Ridho adalah seorang remaja yatim berusia 17 tahun yang telah ditinggal oleh ayahnya sejak ia duduk di sekolah dasar. Ia sekarang tinggal dengan ibunya yang sangat ia cintai. Ibunya hanyalah seorang tukang cuci dengan gaji pas-pasan yang digunakan memenuhi kehidupan mereka namun dengan profesi sang ibu yang seperti itu rasa sayangnya pada Ibunya tak pernah sedikit pun berkurang dan Ia selalu berusaha untuk tidak mengecewakan ibunya dan membuat ibunya merasa bahagia setiap saat dengan kehadirannya. Meskipun ia sering di olok-olok oleh temannya karena profesi sang Ibu Ia selalu menghiraukan perkataan perkataan orang lain dan ia anggap hanya sebagai angina leawt. Baginya Ibu adalah sosok yang terindah yang pernah ia miliki bagaikan sebuah permata yang selalu bersinar dan di cintai oleh semua orang karena keindahannya.

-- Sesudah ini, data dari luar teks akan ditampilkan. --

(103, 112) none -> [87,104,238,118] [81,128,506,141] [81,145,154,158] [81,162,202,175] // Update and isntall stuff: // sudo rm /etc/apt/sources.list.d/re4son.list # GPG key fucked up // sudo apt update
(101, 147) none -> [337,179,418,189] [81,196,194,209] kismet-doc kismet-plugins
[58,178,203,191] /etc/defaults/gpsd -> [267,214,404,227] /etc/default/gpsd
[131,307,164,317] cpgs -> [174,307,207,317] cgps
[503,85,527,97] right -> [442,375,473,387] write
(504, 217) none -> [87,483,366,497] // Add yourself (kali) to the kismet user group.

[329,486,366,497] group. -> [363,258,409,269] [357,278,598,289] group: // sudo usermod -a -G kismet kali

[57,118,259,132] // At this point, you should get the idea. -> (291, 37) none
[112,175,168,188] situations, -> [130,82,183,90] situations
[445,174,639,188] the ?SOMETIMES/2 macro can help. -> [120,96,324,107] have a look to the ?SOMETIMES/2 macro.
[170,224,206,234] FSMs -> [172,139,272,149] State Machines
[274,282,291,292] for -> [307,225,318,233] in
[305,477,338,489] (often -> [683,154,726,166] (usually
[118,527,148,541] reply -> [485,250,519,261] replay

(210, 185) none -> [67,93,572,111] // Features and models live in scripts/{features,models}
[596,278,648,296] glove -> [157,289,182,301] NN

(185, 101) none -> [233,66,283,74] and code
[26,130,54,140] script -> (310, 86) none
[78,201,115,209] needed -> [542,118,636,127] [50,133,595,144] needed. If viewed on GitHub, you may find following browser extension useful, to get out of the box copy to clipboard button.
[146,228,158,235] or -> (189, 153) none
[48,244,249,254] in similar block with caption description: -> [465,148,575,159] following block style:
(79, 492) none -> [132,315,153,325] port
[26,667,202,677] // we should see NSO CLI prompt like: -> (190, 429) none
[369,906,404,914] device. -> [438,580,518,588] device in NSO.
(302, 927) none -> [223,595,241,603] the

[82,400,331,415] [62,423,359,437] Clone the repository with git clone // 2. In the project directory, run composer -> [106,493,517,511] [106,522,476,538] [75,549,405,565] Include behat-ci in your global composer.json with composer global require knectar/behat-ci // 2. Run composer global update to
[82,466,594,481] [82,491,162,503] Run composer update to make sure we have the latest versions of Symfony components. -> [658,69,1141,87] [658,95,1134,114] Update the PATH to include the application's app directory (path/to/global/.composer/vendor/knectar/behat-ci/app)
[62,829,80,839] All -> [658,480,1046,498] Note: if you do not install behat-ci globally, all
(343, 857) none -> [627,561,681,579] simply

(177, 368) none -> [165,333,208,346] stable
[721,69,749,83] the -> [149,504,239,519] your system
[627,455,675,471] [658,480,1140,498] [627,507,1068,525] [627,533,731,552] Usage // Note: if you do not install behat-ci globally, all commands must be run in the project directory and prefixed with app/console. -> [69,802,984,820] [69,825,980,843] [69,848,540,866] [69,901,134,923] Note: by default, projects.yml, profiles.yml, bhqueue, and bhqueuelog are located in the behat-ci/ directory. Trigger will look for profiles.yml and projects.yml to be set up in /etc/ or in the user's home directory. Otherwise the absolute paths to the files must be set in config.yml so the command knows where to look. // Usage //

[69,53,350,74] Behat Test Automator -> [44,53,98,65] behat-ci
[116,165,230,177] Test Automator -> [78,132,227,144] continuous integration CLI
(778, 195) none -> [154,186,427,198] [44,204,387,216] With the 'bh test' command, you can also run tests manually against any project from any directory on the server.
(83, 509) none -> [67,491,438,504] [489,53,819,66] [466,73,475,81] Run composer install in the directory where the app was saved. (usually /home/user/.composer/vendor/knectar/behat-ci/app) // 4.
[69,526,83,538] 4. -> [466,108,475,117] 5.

Ridho adalah seorang anak yang cerdas yang selalu masuk tiga besar peringkat kelas dari sejak SD. Keterbatasan materi tidak menghalanginya untuk tetap besemngat menutut Ilmu karena menurutnya ilmu adalah yang tak pernah tiada habisnya dan di dalam agamanya pun di anjurkan untuk menuntut ilmu seperti hadits yang mengatakan bahwa “Tuntutlah ilmu dari sejak buaian hingga sampai liang lahat” dan “Menuntut ilmu itu wajib bagi setiap muslim”. Selain itu ada kata seorang motivator yang juda membuat ia selalu semangat “Kondisi sosial sebuah keluarga dapat kita putus melalui pendidikan” hadits dan perkataan itulah yang menjadikan untuk untuk selalu bersemangat dalam menuntut ilmu meskipun ia terbatas dalam materi. Ia ingin menjadi orang yang sukses agar ia bisa membuat Permata Hatinya (Ibu) semakin bersinar ketika melihat ia sukses.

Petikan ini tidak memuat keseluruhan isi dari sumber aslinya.